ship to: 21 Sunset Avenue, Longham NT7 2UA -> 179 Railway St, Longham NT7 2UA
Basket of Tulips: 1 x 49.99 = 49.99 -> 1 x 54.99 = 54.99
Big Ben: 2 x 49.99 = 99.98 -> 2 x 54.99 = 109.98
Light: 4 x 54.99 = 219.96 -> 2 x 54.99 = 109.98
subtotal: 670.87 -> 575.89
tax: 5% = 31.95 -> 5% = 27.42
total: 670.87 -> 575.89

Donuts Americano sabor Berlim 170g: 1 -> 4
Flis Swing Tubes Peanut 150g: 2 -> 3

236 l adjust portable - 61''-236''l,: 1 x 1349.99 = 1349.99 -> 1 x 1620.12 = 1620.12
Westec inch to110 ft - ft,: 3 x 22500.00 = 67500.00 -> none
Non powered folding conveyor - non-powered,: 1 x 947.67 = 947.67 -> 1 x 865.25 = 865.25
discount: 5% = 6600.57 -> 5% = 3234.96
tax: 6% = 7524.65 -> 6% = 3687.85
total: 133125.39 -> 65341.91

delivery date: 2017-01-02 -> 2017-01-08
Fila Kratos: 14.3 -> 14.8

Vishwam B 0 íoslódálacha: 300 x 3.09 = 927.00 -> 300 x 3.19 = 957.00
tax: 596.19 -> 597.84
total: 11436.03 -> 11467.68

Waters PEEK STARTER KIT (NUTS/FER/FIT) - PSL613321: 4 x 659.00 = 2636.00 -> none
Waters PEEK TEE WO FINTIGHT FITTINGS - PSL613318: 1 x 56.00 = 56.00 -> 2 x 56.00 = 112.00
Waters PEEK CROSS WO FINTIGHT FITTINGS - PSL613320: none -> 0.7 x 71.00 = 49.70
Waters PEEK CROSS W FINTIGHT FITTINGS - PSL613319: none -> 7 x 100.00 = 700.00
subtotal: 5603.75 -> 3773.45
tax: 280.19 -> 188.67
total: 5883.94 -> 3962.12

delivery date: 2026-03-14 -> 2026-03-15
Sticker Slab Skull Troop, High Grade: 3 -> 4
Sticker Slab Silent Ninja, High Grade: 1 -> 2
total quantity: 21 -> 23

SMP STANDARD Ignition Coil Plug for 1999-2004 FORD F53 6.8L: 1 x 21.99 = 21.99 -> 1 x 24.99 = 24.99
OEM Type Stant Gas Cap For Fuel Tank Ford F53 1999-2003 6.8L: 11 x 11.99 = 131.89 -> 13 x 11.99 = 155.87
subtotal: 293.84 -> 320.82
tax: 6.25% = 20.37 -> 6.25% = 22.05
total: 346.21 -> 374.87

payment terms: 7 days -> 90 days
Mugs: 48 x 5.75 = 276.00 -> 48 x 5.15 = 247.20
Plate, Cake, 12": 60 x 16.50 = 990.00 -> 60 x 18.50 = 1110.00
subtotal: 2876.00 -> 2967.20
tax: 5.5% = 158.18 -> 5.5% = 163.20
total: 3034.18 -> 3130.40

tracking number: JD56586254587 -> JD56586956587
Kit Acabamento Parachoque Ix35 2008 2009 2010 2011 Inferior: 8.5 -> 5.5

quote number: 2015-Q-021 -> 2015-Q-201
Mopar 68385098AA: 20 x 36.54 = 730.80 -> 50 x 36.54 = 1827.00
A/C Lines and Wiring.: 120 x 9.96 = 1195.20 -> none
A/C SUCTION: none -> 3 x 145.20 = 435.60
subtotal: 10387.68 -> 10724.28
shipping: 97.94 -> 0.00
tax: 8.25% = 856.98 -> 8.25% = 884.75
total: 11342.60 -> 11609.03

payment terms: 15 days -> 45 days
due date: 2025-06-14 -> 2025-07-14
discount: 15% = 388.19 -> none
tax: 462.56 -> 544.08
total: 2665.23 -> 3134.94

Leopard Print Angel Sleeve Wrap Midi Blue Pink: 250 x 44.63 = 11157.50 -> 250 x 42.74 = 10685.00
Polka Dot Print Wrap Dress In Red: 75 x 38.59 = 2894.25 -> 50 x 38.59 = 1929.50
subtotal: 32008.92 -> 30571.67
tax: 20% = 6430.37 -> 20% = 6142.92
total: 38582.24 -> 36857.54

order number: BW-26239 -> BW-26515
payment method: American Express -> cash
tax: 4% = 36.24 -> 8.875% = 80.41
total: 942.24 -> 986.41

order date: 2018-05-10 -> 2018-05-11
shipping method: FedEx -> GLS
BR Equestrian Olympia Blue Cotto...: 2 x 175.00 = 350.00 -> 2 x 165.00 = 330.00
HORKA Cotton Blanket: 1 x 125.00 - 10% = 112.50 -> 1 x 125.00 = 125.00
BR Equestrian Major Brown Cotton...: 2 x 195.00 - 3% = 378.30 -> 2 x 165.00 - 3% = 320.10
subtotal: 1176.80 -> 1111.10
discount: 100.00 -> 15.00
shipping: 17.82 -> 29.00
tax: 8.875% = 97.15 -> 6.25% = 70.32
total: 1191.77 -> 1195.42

• **TASK TO COMPLETE**
Copy out every record above exactly as written.

• **THE ANSWER**
ship to: 21 Sunset Avenue, Longham NT7 2UA -> 179 Railway St, Longham NT7 2UA
Basket of Tulips: 1 x 49.99 = 49.99 -> 1 x 54.99 = 54.99
Big Ben: 2 x 49.99 = 99.98 -> 2 x 54.99 = 109.98
Light: 4 x 54.99 = 219.96 -> 2 x 54.99 = 109.98
subtotal: 670.87 -> 575.89
tax: 5% = 31.95 -> 5% = 27.42
total: 670.87 -> 575.89

Donuts Americano sabor Berlim 170g: 1 -> 4
Flis Swing Tubes Peanut 150g: 2 -> 3

236 l adjust portable - 61''-236''l,: 1 x 1349.99 = 1349.99 -> 1 x 1620.12 = 1620.12
Westec inch to110 ft - ft,: 3 x 22500.00 = 67500.00 -> none
Non powered folding conveyor - non-powered,: 1 x 947.67 = 947.67 -> 1 x 865.25 = 865.25
discount: 5% = 6600.57 -> 5% = 3234.96
tax: 6% = 7524.65 -> 6% = 3687.85
total: 133125.39 -> 65341.91

delivery date: 2017-01-02 -> 2017-01-08
Fila Kratos: 14.3 -> 14.8

Vishwam B 0 íoslódálacha: 300 x 3.09 = 927.00 -> 300 x 3.19 = 957.00
tax: 596.19 -> 597.84
total: 11436.03 -> 11467.68

Waters PEEK STARTER KIT (NUTS/FER/FIT) - PSL613321: 4 x 659.00 = 2636.00 -> none
Waters PEEK TEE WO FINTIGHT FITTINGS - PSL613318: 1 x 56.00 = 56.00 -> 2 x 56.00 = 112.00
Waters PEEK CROSS WO FINTIGHT FITTINGS - PSL613320: none -> 0.7 x 71.00 = 49.70
Waters PEEK CROSS W FINTIGHT FITTINGS - PSL613319: none -> 7 x 100.00 = 700.00
subtotal: 5603.75 -> 3773.45
tax: 280.19 -> 188.67
total: 5883.94 -> 3962.12

delivery date: 2026-03-14 -> 2026-03-15
Sticker Slab Skull Troop, High Grade: 3 -> 4
Sticker Slab Silent Ninja, High Grade: 1 -> 2
total quantity: 21 -> 23

SMP STANDARD Ignition Coil Plug for 1999-2004 FORD F53 6.8L: 1 x 21.99 = 21.99 -> 1 x 24.99 = 24.99
OEM Type Stant Gas Cap For Fuel Tank Ford F53 1999-2003 6.8L: 11 x 11.99 = 131.89 -> 13 x 11.99 = 155.87
subtotal: 293.84 -> 320.82
tax: 6.25% = 20.37 -> 6.25% = 22.05
total: 346.21 -> 374.87

payment terms: 7 days -> 90 days
Mugs: 48 x 5.75 = 276.00 -> 48 x 5.15 = 247.20
Plate, Cake, 12": 60 x 16.50 = 990.00 -> 60 x 18.50 = 1110.00
subtotal: 2876.00 -> 2967.20
tax: 5.5% = 158.18 -> 5.5% = 163.20
total: 3034.18 -> 3130.40

tracking number: JD56586254587 -> JD56586956587
Kit Acabamento Parachoque Ix35 2008 2009 2010 2011 Inferior: 8.5 -> 5.5

quote number: 2015-Q-021 -> 2015-Q-201
Mopar 68385098AA: 20 x 36.54 = 730.80 -> 50 x 36.54 = 1827.00
A/C Lines and Wiring.: 120 x 9.96 = 1195.20 -> none
A/C SUCTION: none -> 3 x 145.20 = 435.60
subtotal: 10387.68 -> 10724.28
shipping: 97.94 -> 0.00
tax: 8.25% = 856.98 -> 8.25% = 884.75
total: 11342.60 -> 11609.03

payment terms: 15 days -> 45 days
due date: 2025-06-14 -> 2025-07-14
discount: 15% = 388.19 -> none
tax: 462.56 -> 544.08
total: 2665.23 -> 3134.94

Leopard Print Angel Sleeve Wrap Midi Blue Pink: 250 x 44.63 = 11157.50 -> 250 x 42.74 = 10685.00
Polka Dot Print Wrap Dress In Red: 75 x 38.59 = 2894.25 -> 50 x 38.59 = 1929.50
subtotal: 32008.92 -> 30571.67
tax: 20% = 6430.37 -> 20% = 6142.92
total: 38582.24 -> 36857.54

order number: BW-26239 -> BW-26515
payment method: American Express -> cash
tax: 4% = 36.24 -> 8.875% = 80.41
total: 942.24 -> 986.41

order date: 2018-05-10 -> 2018-05-11
shipping method: FedEx -> GLS
BR Equestrian Olympia Blue Cotto...: 2 x 175.00 = 350.00 -> 2 x 165.00 = 330.00
HORKA Cotton Blanket: 1 x 125.00 - 10% = 112.50 -> 1 x 125.00 = 125.00
BR Equestrian Major Brown Cotton...: 2 x 195.00 - 3% = 378.30 -> 2 x 165.00 - 3% = 320.10
subtotal: 1176.80 -> 1111.10
discount: 100.00 -> 15.00
shipping: 17.82 -> 29.00
tax: 8.875% = 97.15 -> 6.25% = 70.32
total: 1191.77 -> 1195.42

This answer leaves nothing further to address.